Concernant la certification du train, c'est un des premier processus à parler de la vérification formelle, ce qui a entrainé la mise en oeuvre de la méthode B chez matra.

Toute vérification est la comparaison d'une chose avec une autre. Le résultat d'un code avec sa spec, le résultat d'un code avec un "golden model", le respect des contrats internes (assert()). On compare toujours quelques choses avec autre chose. Cet autre chose est souvent un texte informel (la spécification). Si jamais on arrive à définir un langage de spécification formel, il sera pas si difficile que cela à terme, de le compiler directement. Et on revient à la validation par rapport à la spécification de niveau supérieur (system ?).

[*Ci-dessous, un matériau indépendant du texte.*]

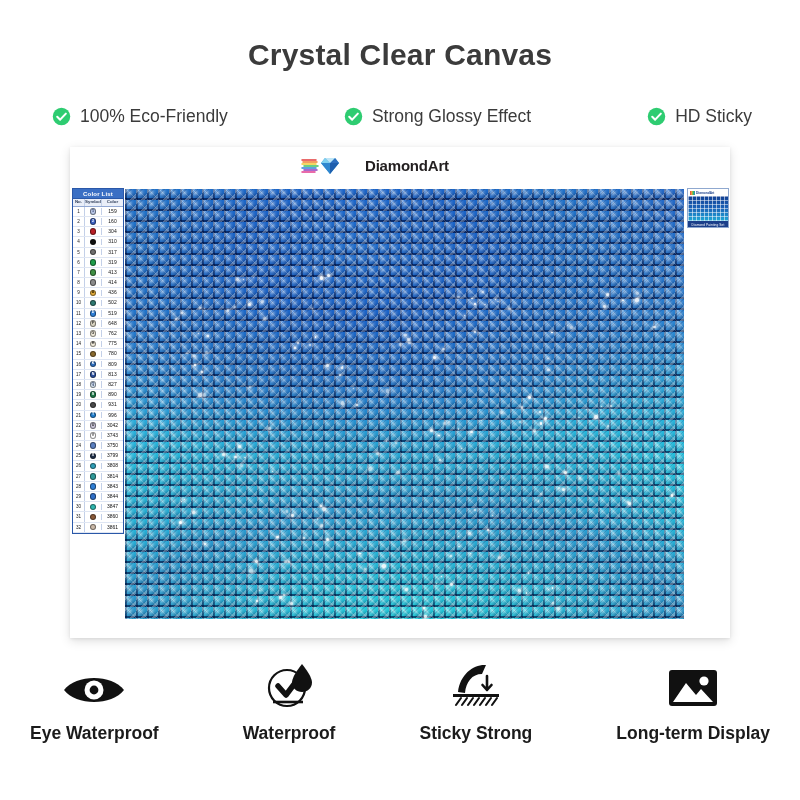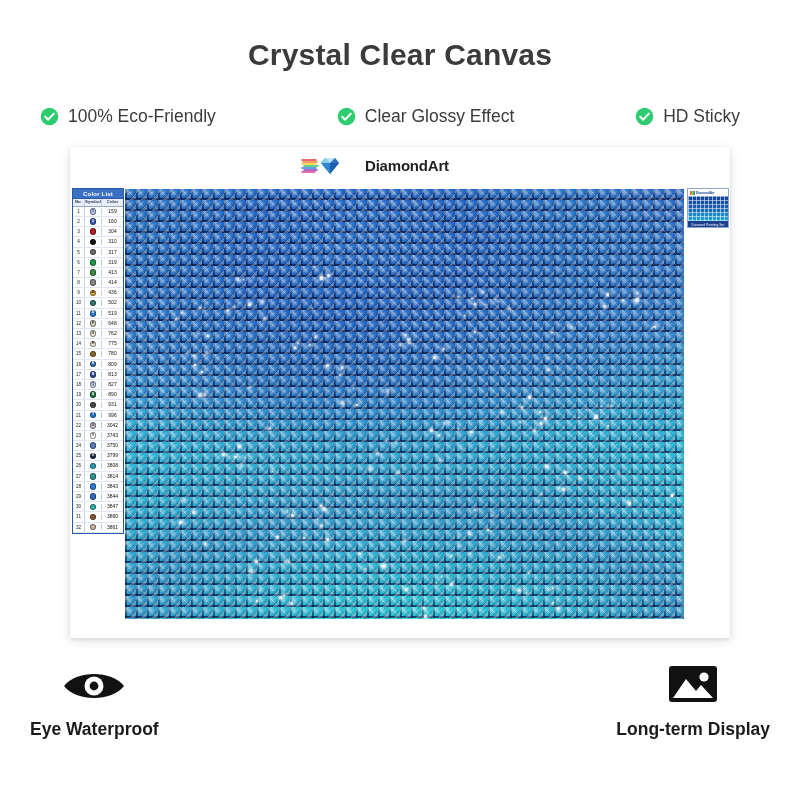"100% Eco-Friendly" .bullets { left: 40px -> 52px }
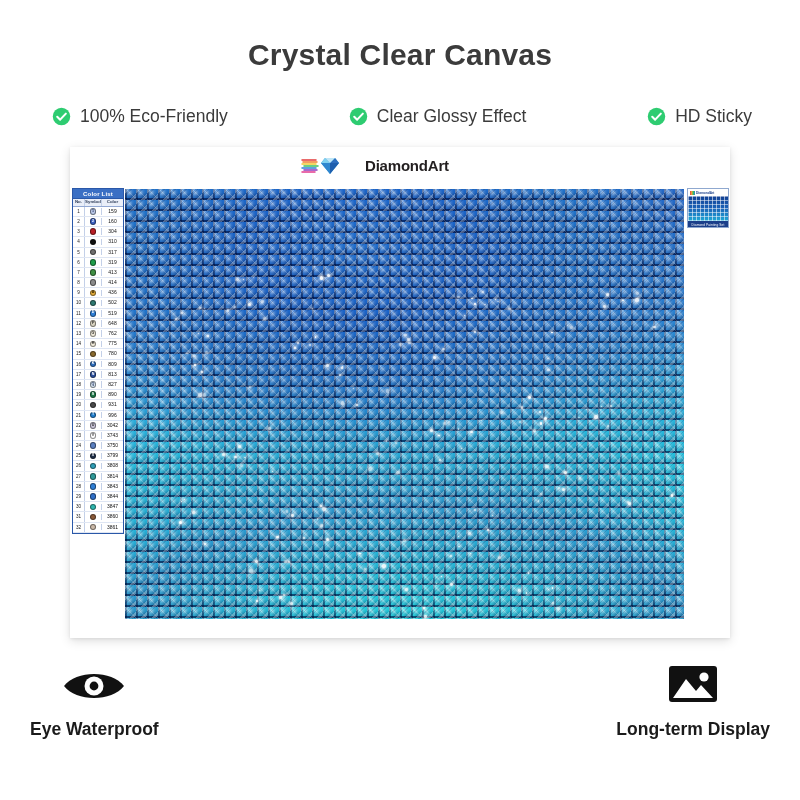"Clear Glossy Effect" span.bullet-label { text: Clear -> Strong }
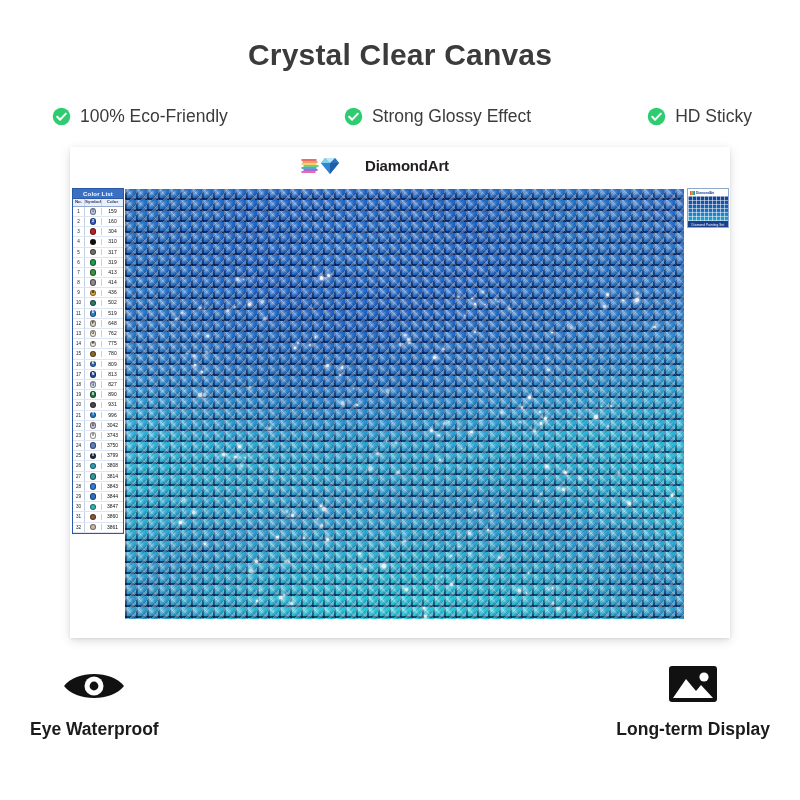"Waterproof" div.feature { html: none -> <div> <svg> <circle></circle> <path></path> <path></path> <line></line> </svg> <span>Waterproof</span> </div> }
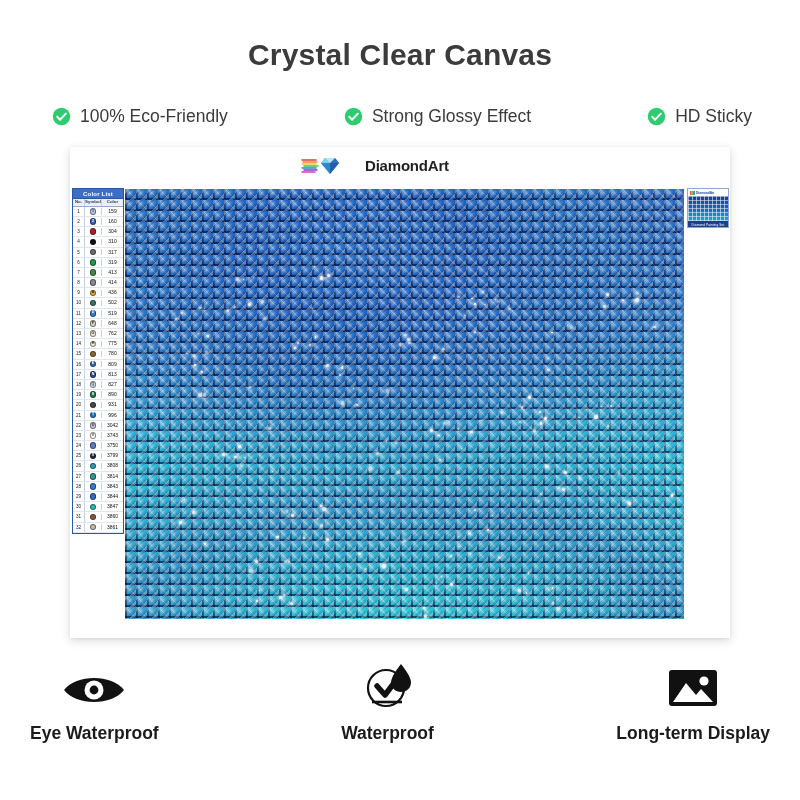"Sticky Strong" div.feature { html: none -> <div> <svg> <path></path> <path></path> <line></line> <g> <line></line> <line></line> <line></line> <line></line> <line></line> <line></line> <line></line> </g> </svg> <span>Sticky Strong</span> </div> }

Le ferroviaire a introduit une méthode qui consiste à faire 2 fois le même programme par 2 équipes séparés. On part du principe que les humains feront des erreurs mais pas les mêmes. Ensuite, les 2 programmes sont tester l'un par rapport à l'autre comme pour les compilateur. Si il existait un "equivalence checker" comme il en existe en électronique numérique (VHDL), il serait possible de prouver automatiquement l'équivalence des 2 programmes et de gagner un temps fou. Cette méthode devient intéressant dés que l'on remarque que le temps de test devient supérieur au temps de développement.